Equivalence of Queries with Nested Aggregation
MetadataShow full item record
Query equivalence is a fundamental problem within database theory. The correctness of all forms of logical query rewriting—join minimization, view flattening, rewriting over materialized views, various semantic optimizations that exploit schema dependencies, federated query processing and other forms of data integration—requires proving that the final executed query is equivalent to the original user query. Hence, advances in the theory of query equivalence enable advances in query processing and optimization. In this thesis we address the problem of deciding query equivalence between conjunctive SQL queries containing aggregation operators that may be nested. Our focus is on understanding the interaction between nested aggregation operators and the other parts of the query body, and so we model aggregation functions simply as abstract collection constructors. Hence, the precise language that we study is a conjunctive algebraic language that constructs complex objects from databases of flat relations. Using an encoding of complex objects as flat relations, we reduce the query equivalence problem for this algebraic language to deciding equivalence between relational encodings output by traditional conjunctive queries (not containing aggregation).
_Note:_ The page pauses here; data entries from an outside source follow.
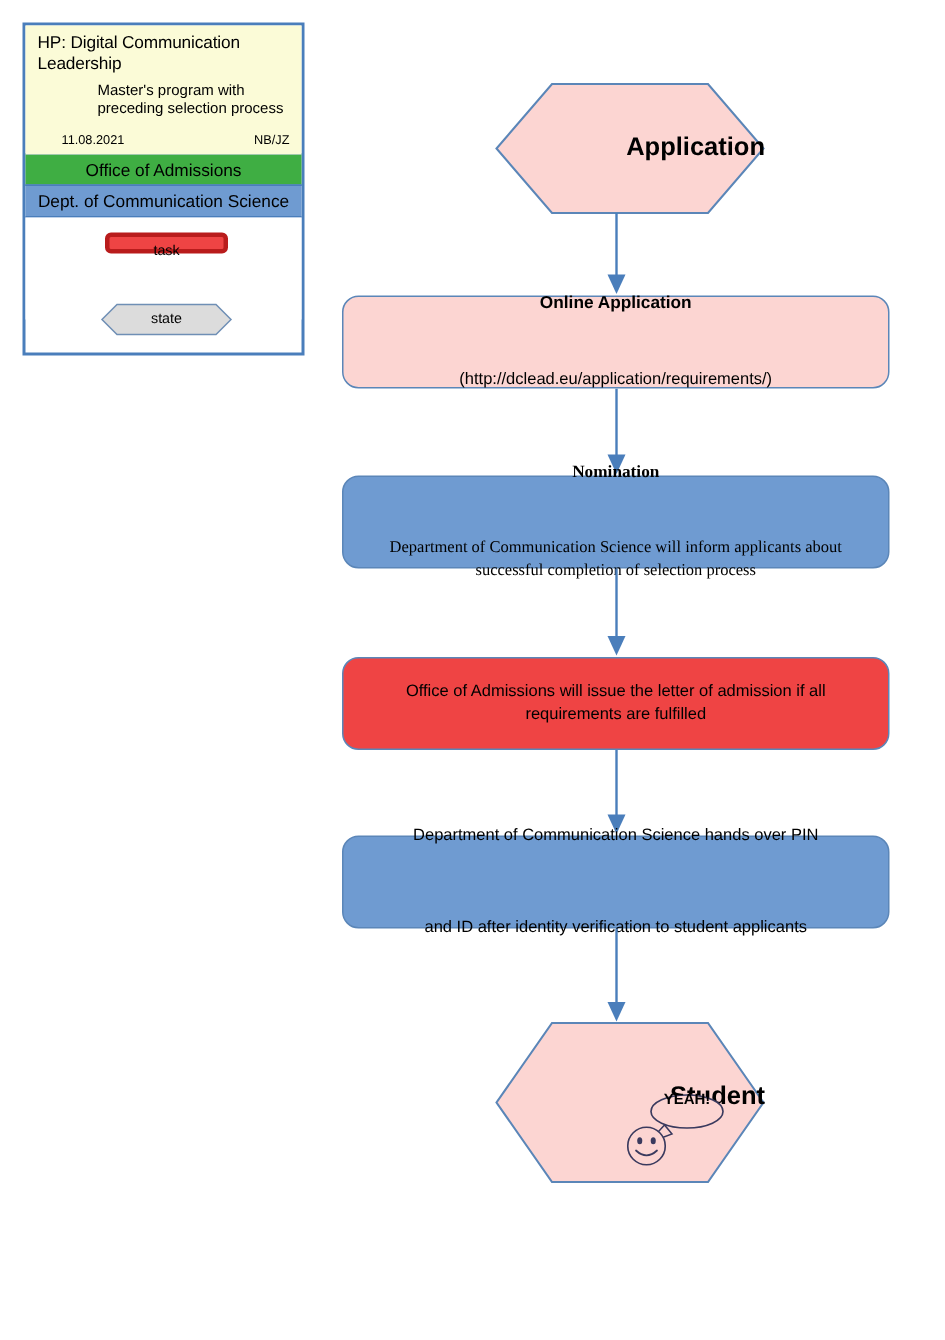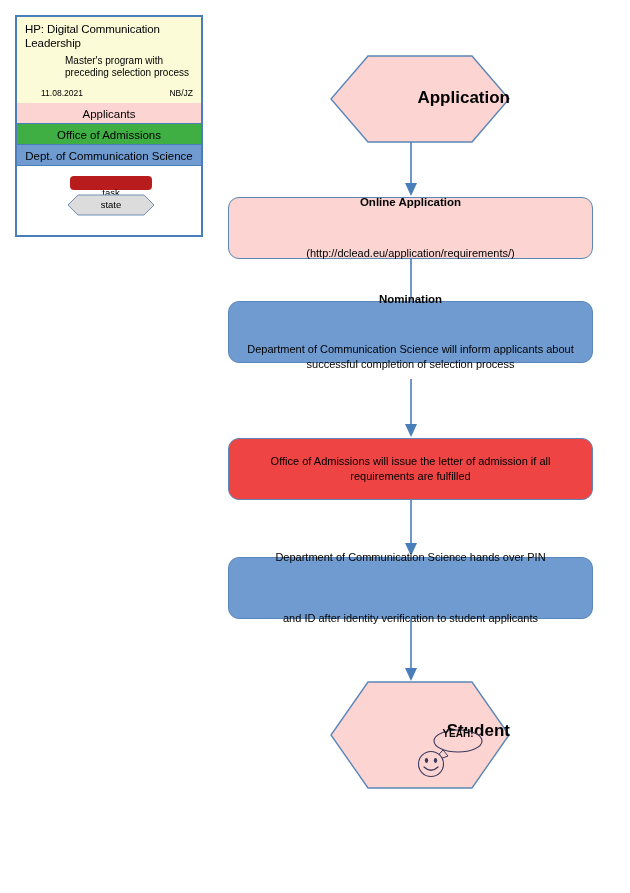--- a/index.html
+++ b/index.html
@@ -75,31 +75,31 @@
     height: 68px;
     background: #ffffff;
   }
   #shape-task {
     position: absolute;
     left: 53px;
     top: 10px;
     width: 82px;
     height: 14px;
     background: #ef4444;
-    border: 7px solid #b91c1c;
+    border: 3px solid #b91c1c;
     border-radius: 4px;
     box-sizing: border-box;
     font-size: 9.5px;
     line-height: 20px;
     text-align: center;
   }
   #shape-state {
     position: absolute;
     left: 50px;
-    top: 28px;
+    top: 57px;
     width: 88px;
     height: 22px;
   }
   #shape-state svg { display: block; }
   #shape-state span {
     position: absolute;
     left: 0; right: 0; top: 0;
     line-height: 22px;
     text-align: center;
     font-size: 9.5px;
@@ -185,21 +185,20 @@
 
   <div id="legend-head">
     <div id="legend-title">HP: Digital Communication Leadership</div>
     <div id="legend-sub">Master's program with preceding selection process</div>
     <div id="legend-foot">
       <span>11.08.2021</span>
       <span>NB/JZ</span>
     </div>
   </div>
 
-  <div class="legend-band band-pink">Applicants</div>
   <div class="legend-band band-green">Office of Admissions</div>
   <div class="legend-band band-blue">Dept. of Communication Science</div>
 
   <div id="legend-shapes">
     <div id="shape-task">task</div>
     <div id="shape-state">
       <svg width="88" height="22" viewBox="0 0 88 22">
         <polygon points="11,1 77,1 87,11 77,21 11,21 1,11" fill="#dcdcdc" stroke="#6f8fb5" stroke-width="1"></polygon>
       </svg>
       <span>state</span>
@@ -226,21 +225,21 @@
   <div class="box-text">(http://dclead.eu/application/requirements/)</div>
 </div>
 
 <div class="conn" style="top:259px;">
   <svg width="16" height="58" viewBox="0 0 16 58">
     <line x1="8" y1="0" x2="8" y2="47" stroke="#4a7ebb" stroke-width="1.6"></line>
     <polygon points="8,57 2,44 14,44" fill="#4a7ebb"></polygon>
   </svg>
 </div>
 
-<div class="box blue" style="top:301px; height:62px;">
+<div class="box blue" style="top:317px; height:62px;font-family:Liberation Serif, serif;">
   <div class="box-title">Nomination</div>
   <div class="box-text">Department of Communication Science will inform applicants about successful completion of selection process</div>
 </div>
 
 <div class="conn" style="top:379px;">
   <svg width="16" height="59" viewBox="0 0 16 59">
     <line x1="8" y1="0" x2="8" y2="48" stroke="#4a7ebb" stroke-width="1.6"></line>
     <polygon points="8,58 2,45 14,45" fill="#4a7ebb"></polygon>
   </svg>
 </div>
This encoding-equivalence cleanly unifies and generalizes previous results for deciding equivalence of conjunctive queries evaluated under various processing semantics. As part of our study of aggregation operators that can construct empty sub-collections—so-called “scalar” aggregation—we consider query equivalence for conjunctive queries extended with a left outer join operator, a very practical class of queries for which the general equivalence problem has never before been analyzed. Although we do not completely solve the equivalence problem for queries with outer joins or with scalar aggregation, we do propose useful sufficient conditions that generalize previously known results for restricted classes of queries. Overall, this thesis offers new insight into the fundamental principles governing the behaviour of nested aggregation.